## Provided data

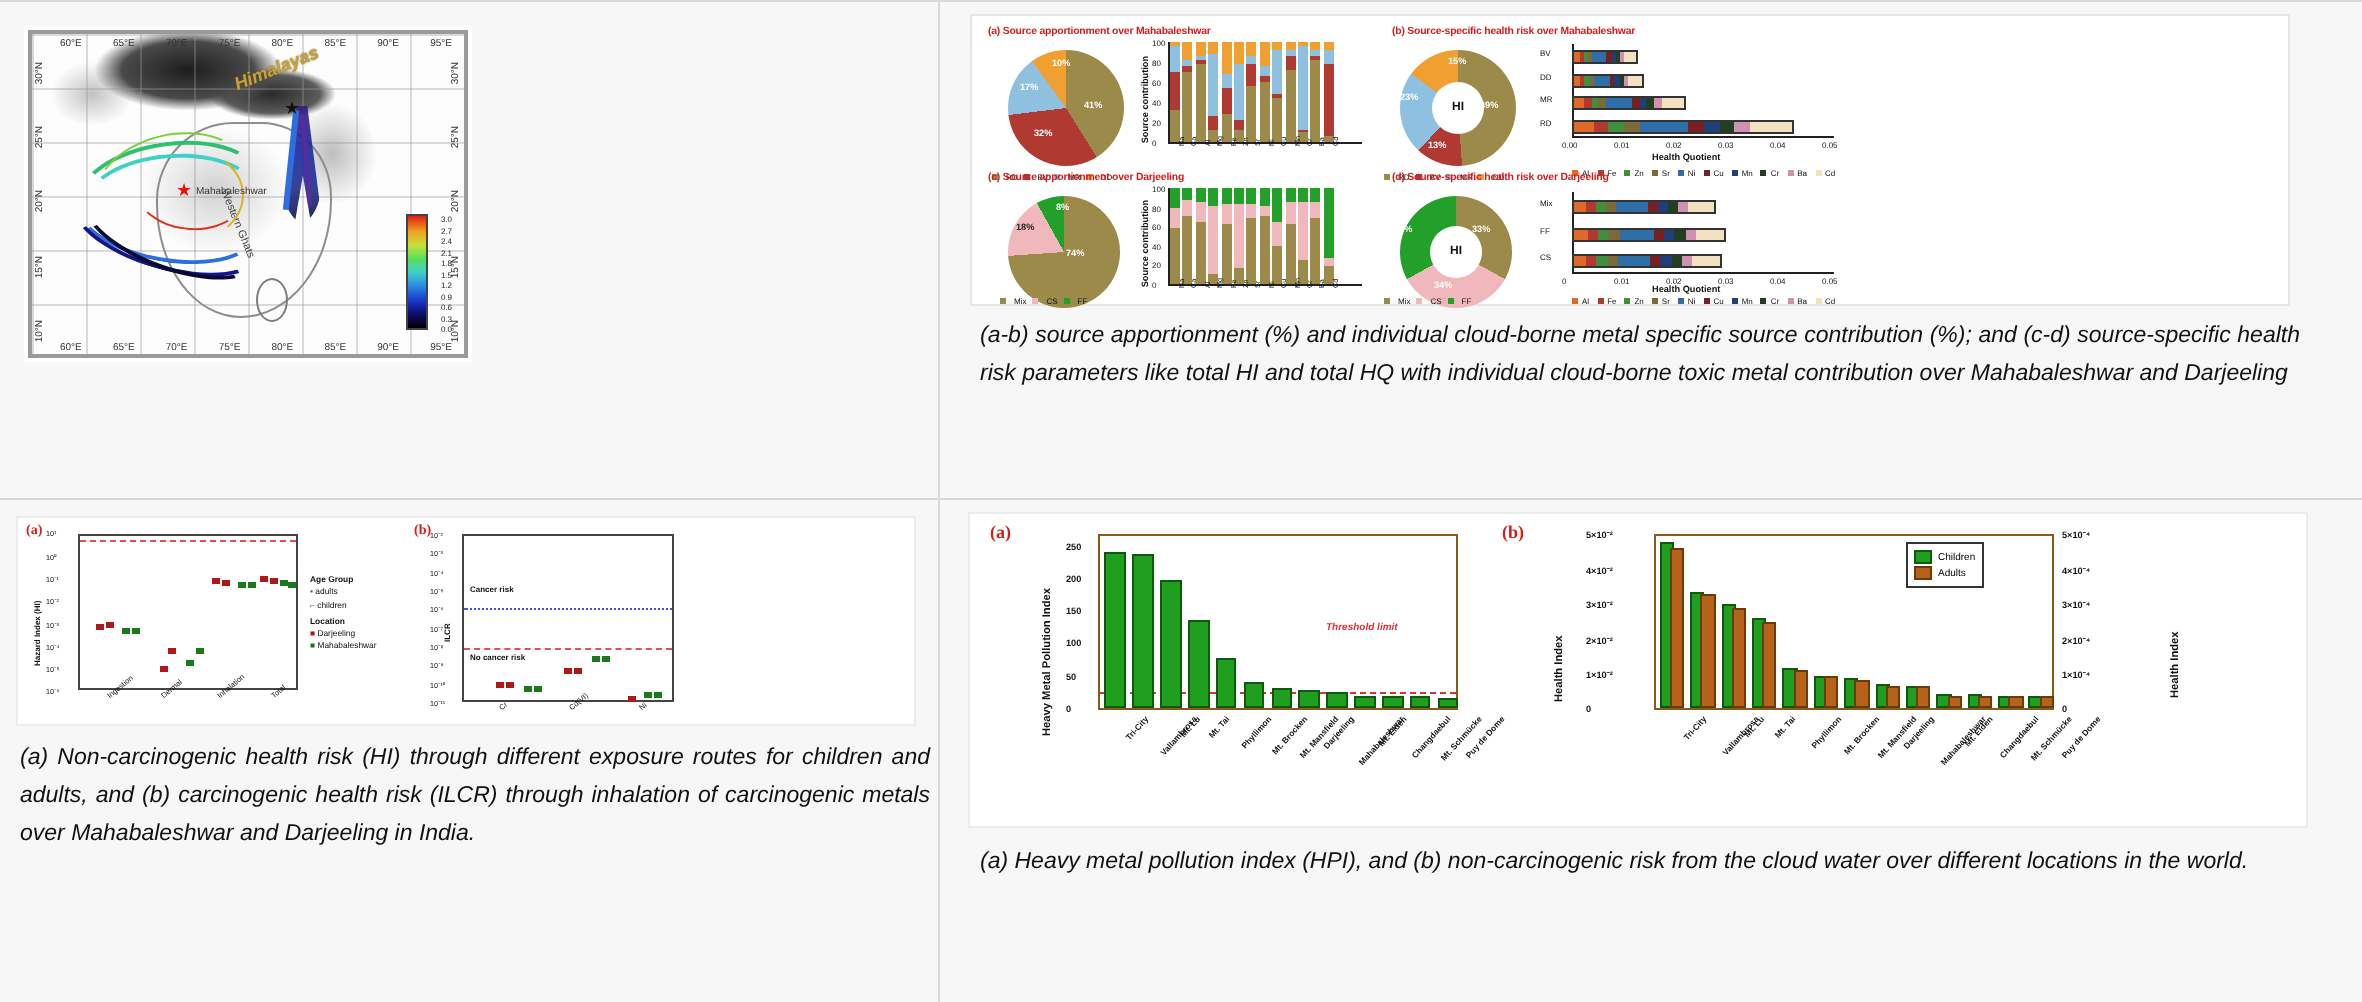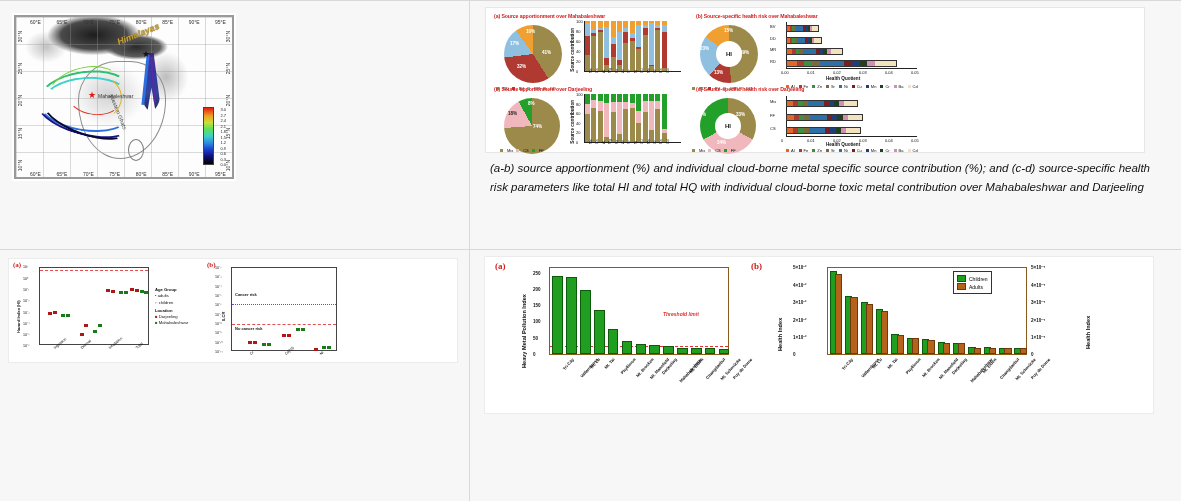--- a/index.html
+++ b/index.html
@@ -751,20 +751,21 @@
           <div class="ytk" style="left:206px;top:80.66666666666667px;">10⁻¹⁰</div>
           <div class="ytk" style="left:206px;top:90px;">10⁻¹¹</div>
         </div>
       <div id="bl-b-xt">
           <div style="position:absolute;left:239.66666666666666px;top:94px;font-size:3.8px;color:#111;transform:rotate(-40deg);transform-origin:left top;white-space:nowrap;">Cr</div>
           <div style="position:absolute;left:275px;top:94px;font-size:3.8px;color:#111;transform:rotate(-40deg);transform-origin:left top;white-space:nowrap;">Cd(VI)</div>
           <div style="position:absolute;left:310.33333333333337px;top:94px;font-size:3.8px;color:#111;transform:rotate(-40deg);transform-origin:left top;white-space:nowrap;">Ni</div>
         </div>
     </div>
 
+    <div class="caption" style="position:absolute;left:10px;top:120px;width:455px;">(a) Non-carcinogenic health risk (HI) through different exposure routes for children and adults, and (b) carcinogenic health risk (ILCR) through inhalation of carcinogenic metals over Mahabaleshwar and Darjeeling in India.</div>
   </div>
 
   <div class="cell c4">
     <div style="position:absolute;left:14px;top:6px;width:670px;height:158px;background:#fff;border:1px solid #ececec;box-sizing:border-box;">
 
       <div class="plab" style="left:10px;top:4px;">(a)</div>
       <div class="big-ax" style="left:36px;top:16px;writing-mode:vertical-rl;transform:rotate(180deg);height:95px;">Heavy Metal Pollution Index</div>
       <div class="hpi-box" id="hpi-box" style="left:64px;top:10px;width:180px;height:88px;">
         <div class="thresh" id="hpi-thresh" style="top: 78.2222px;"></div>
       <div class="vbar" style="left:2.4923076923076923px;width:8.584615384615384px;height:75.61481481481482px;"></div>
@@ -873,15 +874,16 @@
             <i style="background:#1f9e1f;border:.5px solid #0d5a0d;"></i>
             <span>Children</span>
           </div>
         <div class="lgrow">
             <i style="background:#b5621a;border:.5px solid #6e3a0d;"></i>
             <span>Adults</span>
           </div>
       </div>
     </div>
 
+    <div class="caption" style="position:absolute;left:20px;top:172px;width:660px;">(a) Heavy metal pollution index (HPI), and (b) non-carcinogenic risk from the cloud water over different locations in the world.</div>
   </div>
 
 </div>
 
 </body></html>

## Task requirements
Please reproduce every record exactly, leaving the pictures out.

## Result of this task
--- a/index.html
+++ b/index.html
@@ -751,20 +751,21 @@
           <div class="ytk" style="left:206px;top:80.66666666666667px;">10⁻¹⁰</div>
           <div class="ytk" style="left:206px;top:90px;">10⁻¹¹</div>
         </div>
       <div id="bl-b-xt">
           <div style="position:absolute;left:239.66666666666666px;top:94px;font-size:3.8px;color:#111;transform:rotate(-40deg);transform-origin:left top;white-space:nowrap;">Cr</div>
           <div style="position:absolute;left:275px;top:94px;font-size:3.8px;color:#111;transform:rotate(-40deg);transform-origin:left top;white-space:nowrap;">Cd(VI)</div>
           <div style="position:absolute;left:310.33333333333337px;top:94px;font-size:3.8px;color:#111;transform:rotate(-40deg);transform-origin:left top;white-space:nowrap;">Ni</div>
         </div>
     </div>
 
+    <div class="caption" style="position:absolute;left:10px;top:120px;width:455px;">(a) Non-carcinogenic health risk (HI) through different exposure routes for children and adults, and (b) carcinogenic health risk (ILCR) through inhalation of carcinogenic metals over Mahabaleshwar and Darjeeling in India.</div>
   </div>
 
   <div class="cell c4">
     <div style="position:absolute;left:14px;top:6px;width:670px;height:158px;background:#fff;border:1px solid #ececec;box-sizing:border-box;">
 
       <div class="plab" style="left:10px;top:4px;">(a)</div>
       <div class="big-ax" style="left:36px;top:16px;writing-mode:vertical-rl;transform:rotate(180deg);height:95px;">Heavy Metal Pollution Index</div>
       <div class="hpi-box" id="hpi-box" style="left:64px;top:10px;width:180px;height:88px;">
         <div class="thresh" id="hpi-thresh" style="top: 78.2222px;"></div>
       <div class="vbar" style="left:2.4923076923076923px;width:8.584615384615384px;height:75.61481481481482px;"></div>
@@ -873,15 +874,16 @@
             <i style="background:#1f9e1f;border:.5px solid #0d5a0d;"></i>
             <span>Children</span>
           </div>
         <div class="lgrow">
             <i style="background:#b5621a;border:.5px solid #6e3a0d;"></i>
             <span>Adults</span>
           </div>
       </div>
     </div>
 
+    <div class="caption" style="position:absolute;left:20px;top:172px;width:660px;">(a) Heavy metal pollution index (HPI), and (b) non-carcinogenic risk from the cloud water over different locations in the world.</div>
   </div>
 
 </div>
 
 </body></html>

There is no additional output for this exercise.